I cannot say that we were free of drama. There was one member whom I inadvertently offended. Several times. Consistently, weeks on end, it turns out. I have no idea when it began, but apparently it grew and grew until we hit the boiling point, and she sent out comments about my latest installation that ... well, they weren't constructive, they weren't helpful; they were just angry. "I don't like this...I've already read this so many times I don't care..." (yes, she had, but part of the writing group experience is reading revisions) "... I don't agree with this sentiment and I don't care to read anything that says it" etc.
I was confused. My friend told me that this woman was incredibly angry with me because I hadn't begun my critiques with positive comments first. Apparently this is a rule of most writing groups; but I had no idea. And no one mentioned it to me after they noticed that I was ignoring/ignorant of the rule. Angry Woman had sent my friend a draft of an email that she wanted to send to me, telling me how rude I was and how I was affecting her mental health; she was agoraphobic and couldn't hold down a job and unhappy and I was making everything worse. My friend told her not to send the note, that I was just more blunt than other people. So she didn't send it; instead she got angrier and angrier every time I didn't start with the positives. Sigh.

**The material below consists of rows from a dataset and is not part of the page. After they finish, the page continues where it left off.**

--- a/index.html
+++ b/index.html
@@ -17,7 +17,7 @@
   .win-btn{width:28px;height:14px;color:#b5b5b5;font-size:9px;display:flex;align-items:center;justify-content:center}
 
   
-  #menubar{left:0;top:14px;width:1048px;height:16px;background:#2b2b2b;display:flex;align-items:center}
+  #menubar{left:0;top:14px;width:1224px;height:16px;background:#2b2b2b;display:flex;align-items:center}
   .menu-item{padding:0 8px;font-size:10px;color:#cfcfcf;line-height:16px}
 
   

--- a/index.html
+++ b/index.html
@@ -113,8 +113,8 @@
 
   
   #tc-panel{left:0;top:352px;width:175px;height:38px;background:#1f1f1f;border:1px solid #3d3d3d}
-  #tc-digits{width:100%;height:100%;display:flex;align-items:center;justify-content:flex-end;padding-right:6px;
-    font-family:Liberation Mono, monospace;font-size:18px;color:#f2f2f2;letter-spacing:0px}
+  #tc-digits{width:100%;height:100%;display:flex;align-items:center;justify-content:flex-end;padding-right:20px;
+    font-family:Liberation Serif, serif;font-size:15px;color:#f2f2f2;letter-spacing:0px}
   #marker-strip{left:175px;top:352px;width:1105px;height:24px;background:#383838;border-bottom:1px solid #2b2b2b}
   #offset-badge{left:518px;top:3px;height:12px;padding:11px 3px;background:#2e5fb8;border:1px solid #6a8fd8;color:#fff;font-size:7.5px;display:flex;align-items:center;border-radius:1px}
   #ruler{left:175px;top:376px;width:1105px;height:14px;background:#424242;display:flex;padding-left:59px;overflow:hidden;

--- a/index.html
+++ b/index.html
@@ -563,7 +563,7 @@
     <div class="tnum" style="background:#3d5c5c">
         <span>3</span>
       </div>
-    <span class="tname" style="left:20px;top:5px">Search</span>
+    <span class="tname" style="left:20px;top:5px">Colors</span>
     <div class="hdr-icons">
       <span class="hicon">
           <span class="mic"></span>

Once I was aware this was a problem, I sent her a note. I apologized for having harmed her so grievously (though I didn't include the sarcasm, I promise I didn't), said I was unaware she'd been having these problems, and maybe she could let me know when I offended her, and we could just start again. Well, this made it worse. She emailed back a nasty note. I wish I remembered what it said! It would make this post a lot more amusing. But I don't remember, so I can only talk about it. (Writing lesson! Talking about things -- aka "telling" -- is not as interesting as showing them!) I do remember she said something like, "I was just being blunt. Maybe you can't handle bluntness." Angry Woman emailed us all and literally asked the other two to take sides, because she couldn't handle being in a group that tolerated my kind of behavior. Please let her know, she said, if we wanted her out of the group. She ended the note with, "I await your decision."

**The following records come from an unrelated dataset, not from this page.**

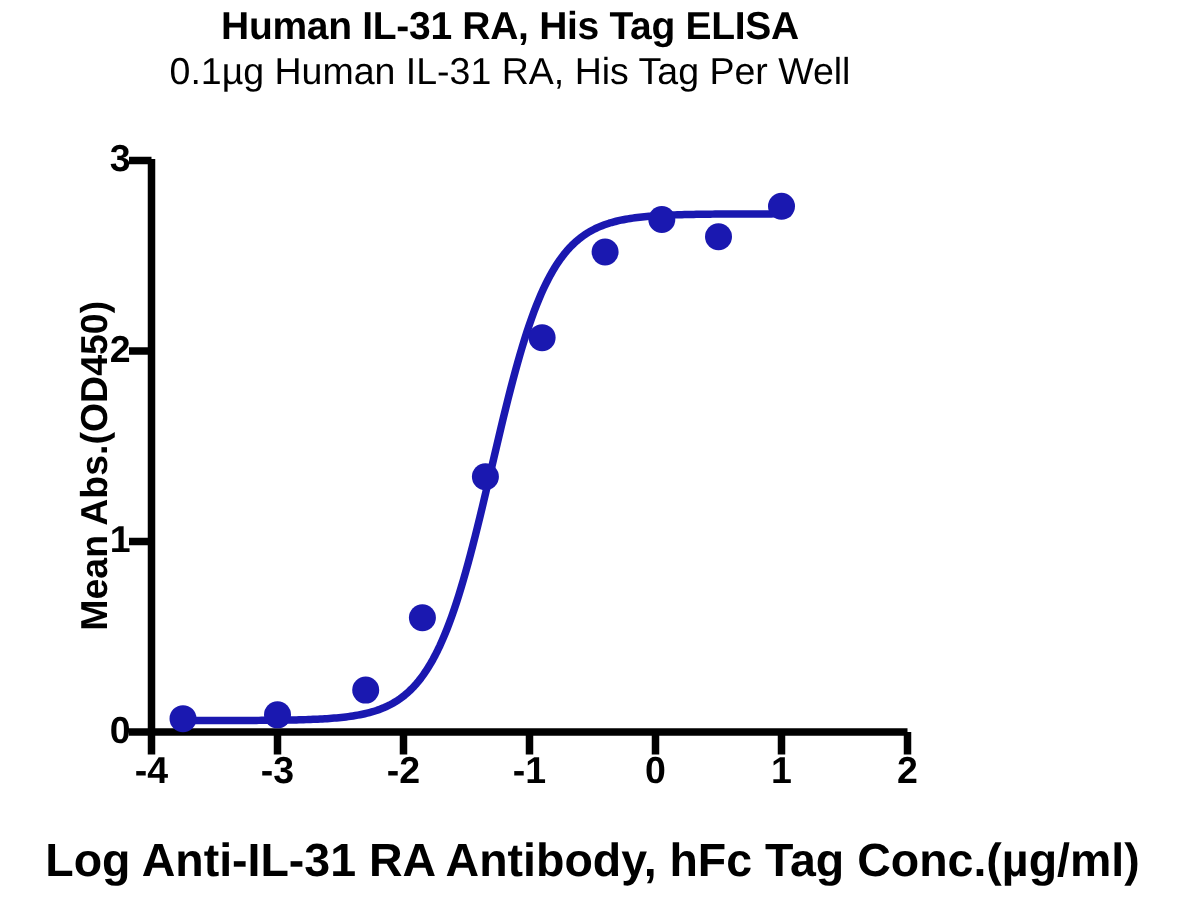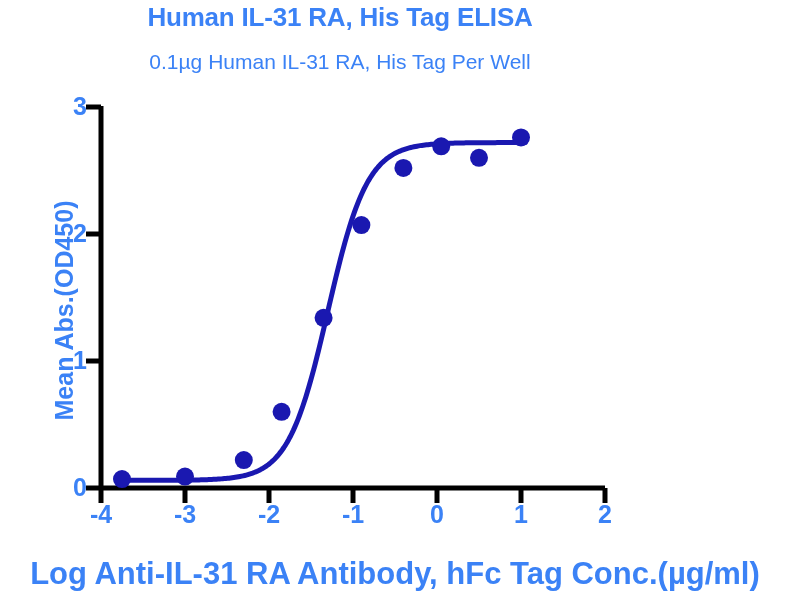--- a/index.html
+++ b/index.html
@@ -14,7 +14,7 @@
     background: #ffffff;
     overflow: hidden;
     font-family: "Liberation Sans", sans-serif;
-    color: #3b82f6;
+    color: #000000;
   }
   
   #chart-title {

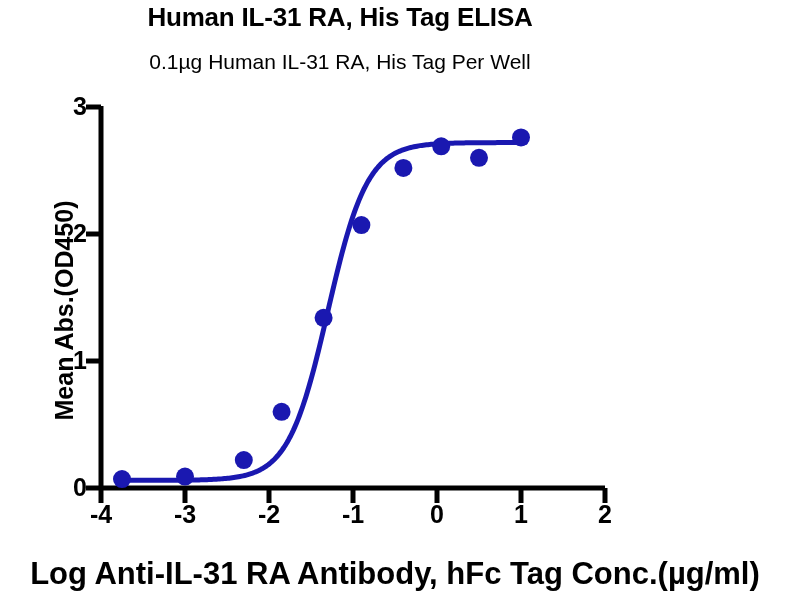--- a/index.html
+++ b/index.html
@@ -30,11 +30,11 @@
   }
   #chart-subtitle {
     position: absolute;
-    top: 50px;
+    top: 34px;
     left: 0;
     width: 680px;
     text-align: center;
-    font-size: 21px;
+    font-size: 25px;
     font-weight: normal;
     white-space: nowrap;
   }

Of course my two other friends wouldn't kick her out. They told her the decision had to be hers, so she needed to let us know if she wanted to continue or not. Within a day there was an email labeled "resignation" in my inbox. (as I think about it, that's not terribly specific; she could have been announcing her resignation to the idea of remaining in the group that included such an ignorant boor as myself.) Consensus on the sane side was that she had some problems bigger than this, and had been looking for a reason/way to get out of the group.

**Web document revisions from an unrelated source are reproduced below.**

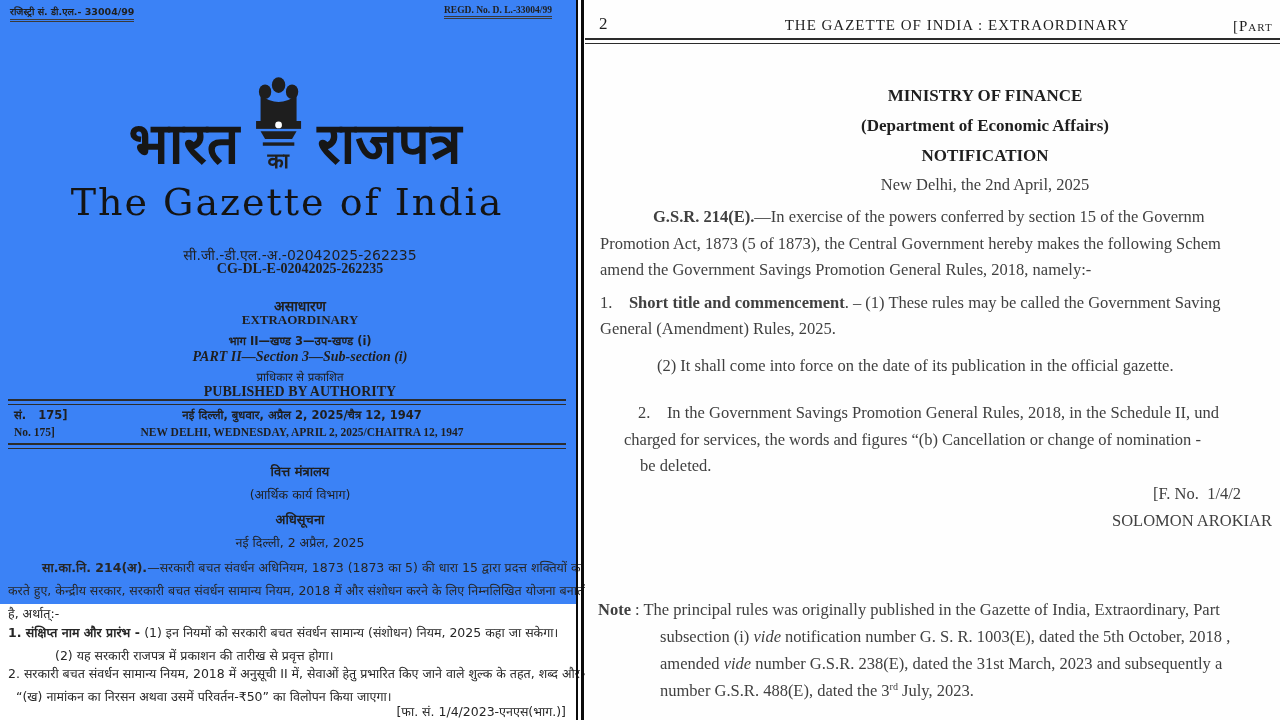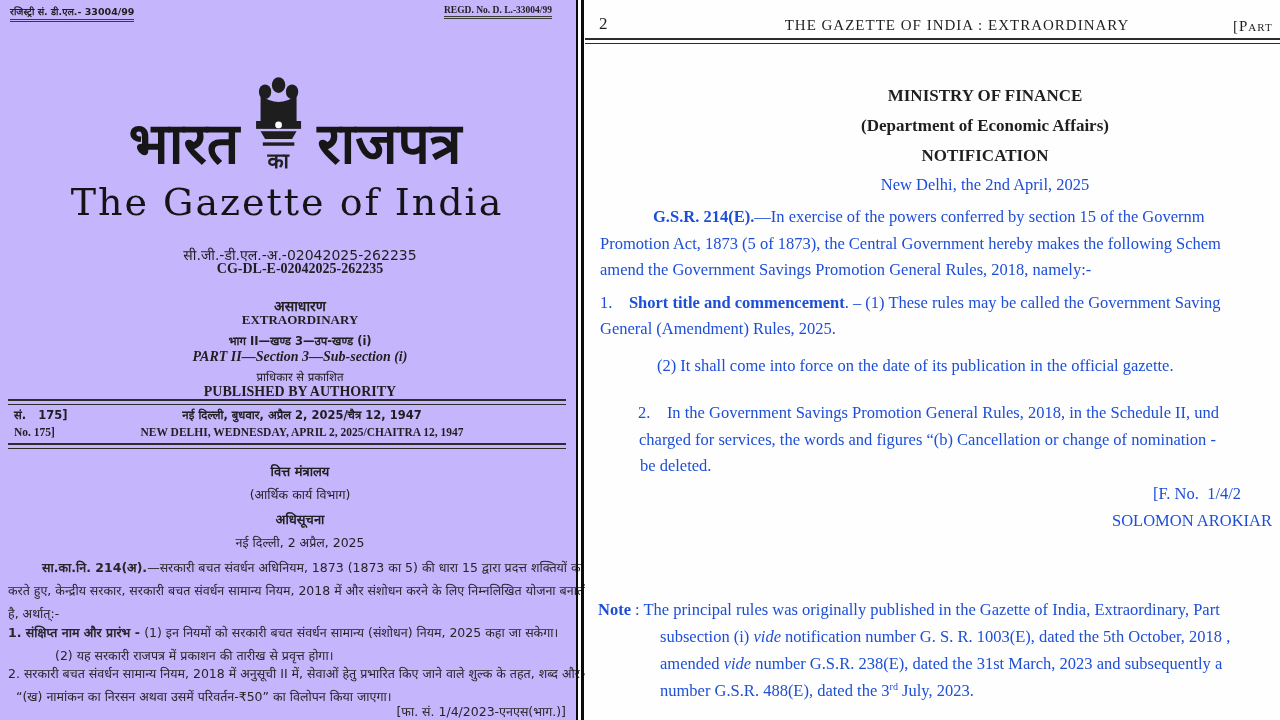--- a/index.html
+++ b/index.html
@@ -15,7 +15,7 @@
   i{font-style:italic;}
   sup{font-size:10px;vertical-align:super;line-height:0;}
 
-  #left-page{position:absolute;left:0;top:0;width:578px;height:720px;background:#c4b5fd;}
+  #left-page{position:absolute;left:0;top:0;width:578px;height:604px;background:#3b82f6;}
   #right-page{position:absolute;left:585px;top:0;width:695px;height:720px;overflow:hidden;background:#fefefe;}
   .divider{position:absolute;top:0;height:720px;background:#0b0b0b;}
   #divider-thin{left:576px;width:2px;}

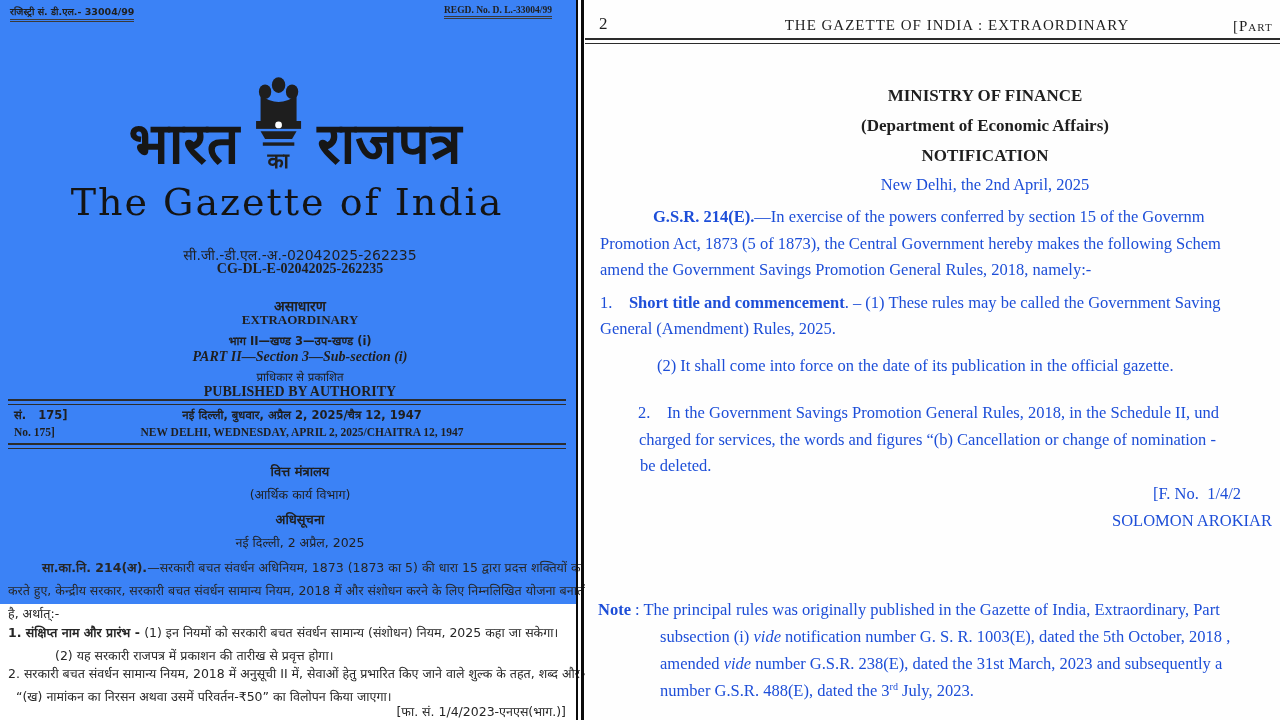--- a/index.html
+++ b/index.html
@@ -36,7 +36,7 @@
   .b{font-weight:bold;}
   .body-hi{font-size:12.5px;color:#262626;}
 
-  .rp{font-size:16.5px;color:#1d4ed8;}
+  .rp{font-size:16.5px;color:#404040;}
   .rp-head{font-size:17px;font-weight:bold;}
   .hdr{font-size:15px;letter-spacing:1px;}
   .smallcap{font-size:11px;letter-spacing:1px;}

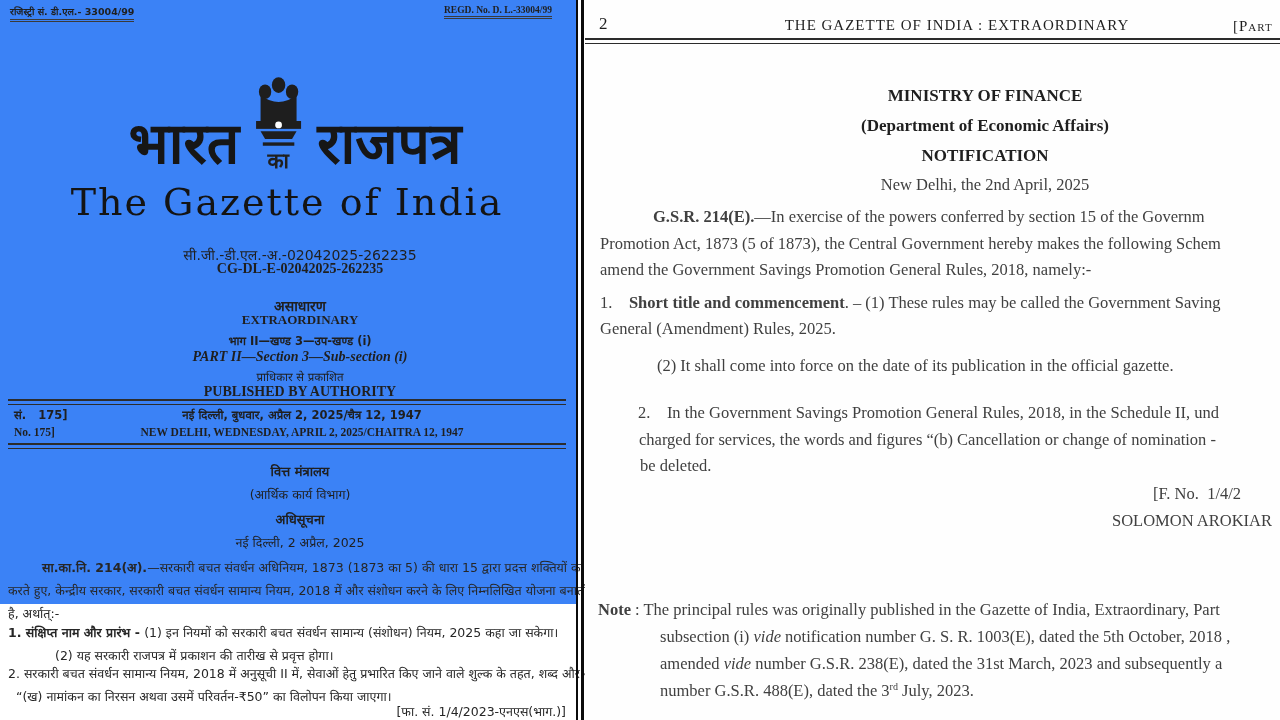--- a/index.html
+++ b/index.html
@@ -133,7 +133,7 @@
   <div class="abs rp" style="left:72px;top:356px;">(2) It shall come into force on the date of its publication in the official gazette.</div>
 
   <div class="abs rp" style="left:53px;top:403px;">2.    In the Government Savings Promotion General Rules, 2018, in the Schedule II, und</div>
-  <div class="abs rp" style="left:54px;top:430px;">charged for services, the words and figures “(b) Cancellation or change of nomination -</div>
+  <div class="abs rp" style="left:39px;top:430px;">charged for services, the words and figures “(b) Cancellation or change of nomination -</div>
   <div class="abs rp" style="left:55px;top:456px;">be deleted.</div>
 
   <div class="abs rp" style="left:568px;top:484px;">[F. No.  1/4/2</div>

We continued on for a while. It was a lot harder with only three members, however. Somehow, having two weeks in between submitting was quite a bit harder than having three. More than three would have been too long, but two was way too short. We soldiered on as best we could, but also found that only two outside opinions weren't as helpful as having three (even if one of them was angry).
A few months later we recruited another writer, who wrote restaurant reviews (my dream job!), and she was low-drama and low-key and gave helpful critiques. Unfortunately, soon after this, I started grad school. (Unfortunate for me being in the group; not unfortunate for me.) My writing in grad school was focused on stage and screen, and I simply didn't have time to continue writing prose. And if I sent the group my playwriting, by the time I got their comments back I had already submitted that piece of writing and gotten graded on it--the program moved fast. So I had to bow out, and I was sad to do it.
I have great memories of that group. We saw each other through some interesting times and crises and frustrations, buoyed each other through some things, and then I managed to ruin someone's life. I guess I still love them since it was not *my* life that was ruined.